Checklist of Selected Records at the SC Dept of Archives & History

Proclamation by King George III of Great Britain (restricting settlement west of the Appalachian Mountains), October 1763

This proclamation by King George III restricted settlement west of the Appalachian Mountains. In the eyes of the British Government, the proclamation served to create a protective buffer zone between the colonists and Native Americans at the close of the French and Indian War. For the American colonists however, this act appeared to be an infringement on their rights and contributed to the divergence of the colonies from the mother country that led to the Revolutionary War.

http://www.teachingushistory.org/tTrove/Proc1763.htm

Resolutions of the Commons House of Assembly in South Carolina Responding to the Stamp Act, November 1765

In March of 1765 Parliament passed the Stamp Act. The legislation, which called for a tax to be paid primarily on paper and goods made from paper, was aimed at collecting revenue from the colonists to support military operations in the colonies. Colonists argued that the British Parliament should not be able to lay taxes on them, as they had no representation in the governing body. This document is South Carolina’s own response to the Stamp Act. It outlines the colony’s concerns about the act but also affirms the colonies allegiance to the crown. This document helps us to understand the confrontations between the colonies and Great Britain leading up to the Revolutionary War.

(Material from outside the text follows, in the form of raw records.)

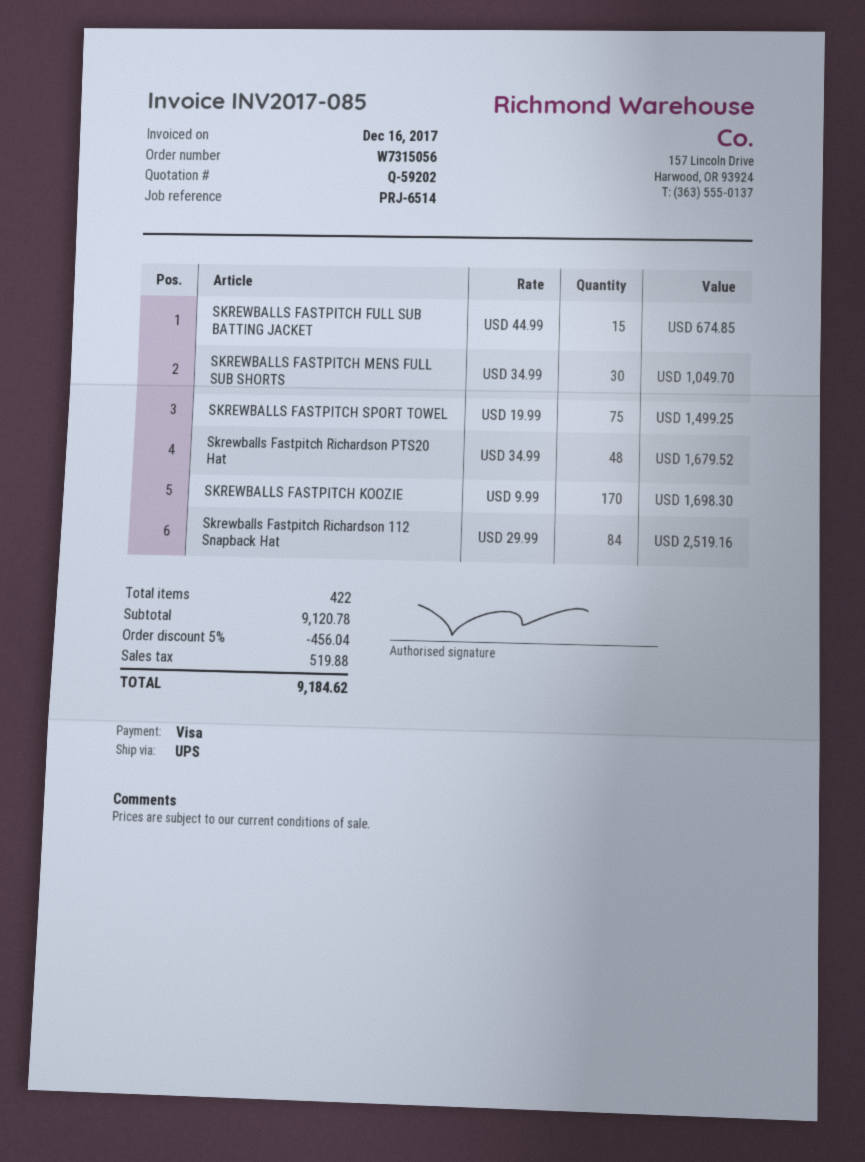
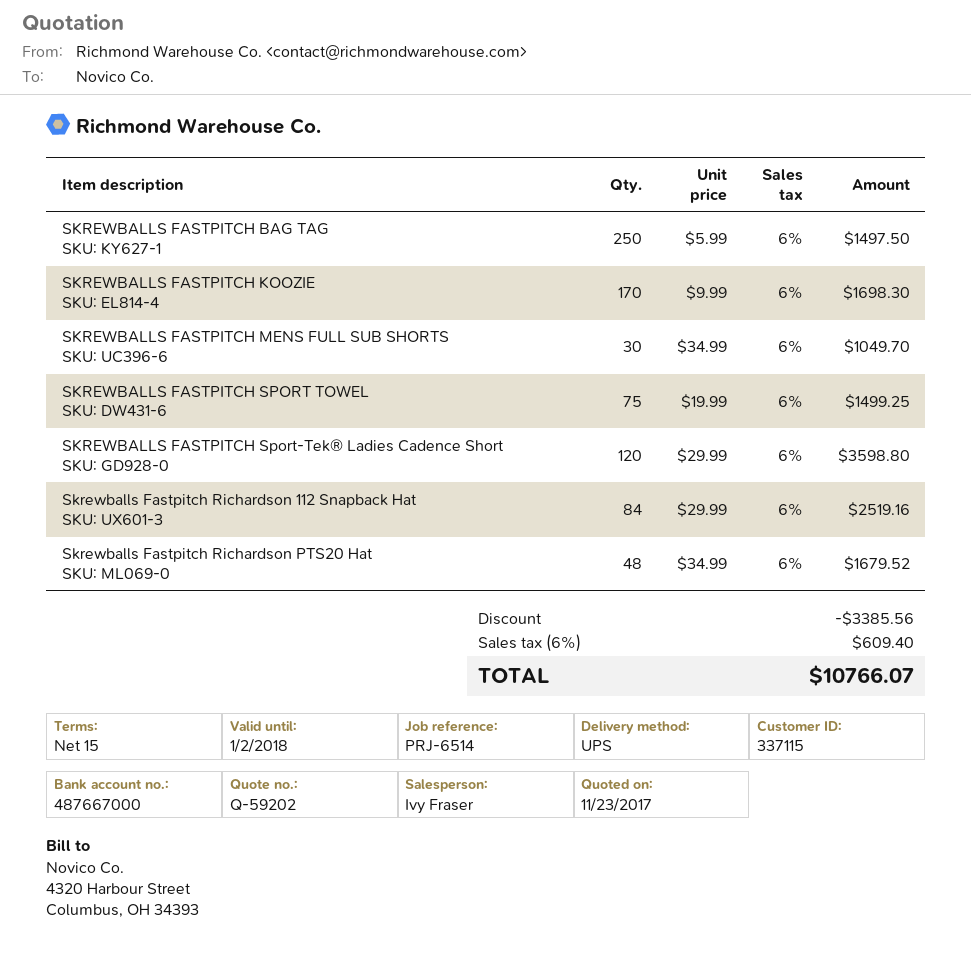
SKREWBALLS FASTPITCH FULL SUB BATTING JACKET: 15 x 44.99 = 674.85 -> none
SKREWBALLS FASTPITCH BAG TAG: none -> 250 x 5.99 = 1497.50
SKREWBALLS FASTPITCH Sport-Tek® Ladies Cadence Short: none -> 120 x 29.99 = 3598.80
discount: 456.04 -> 3385.56
tax: 519.88 -> 609.40
total: 9184.62 -> 10766.07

http://www.teachingushistory.org/tTrove/StampActRes1765.htm

3  South Carolina Articles of Association for the District East of the Wateree, 1775

South Carolina declares war on Great Britain in this “Revolutionary” document! The signers of the Articles of Association outline their grievances and pledge to fight for America. Here you see South Carolina taking an active stand in the fight for American Independence.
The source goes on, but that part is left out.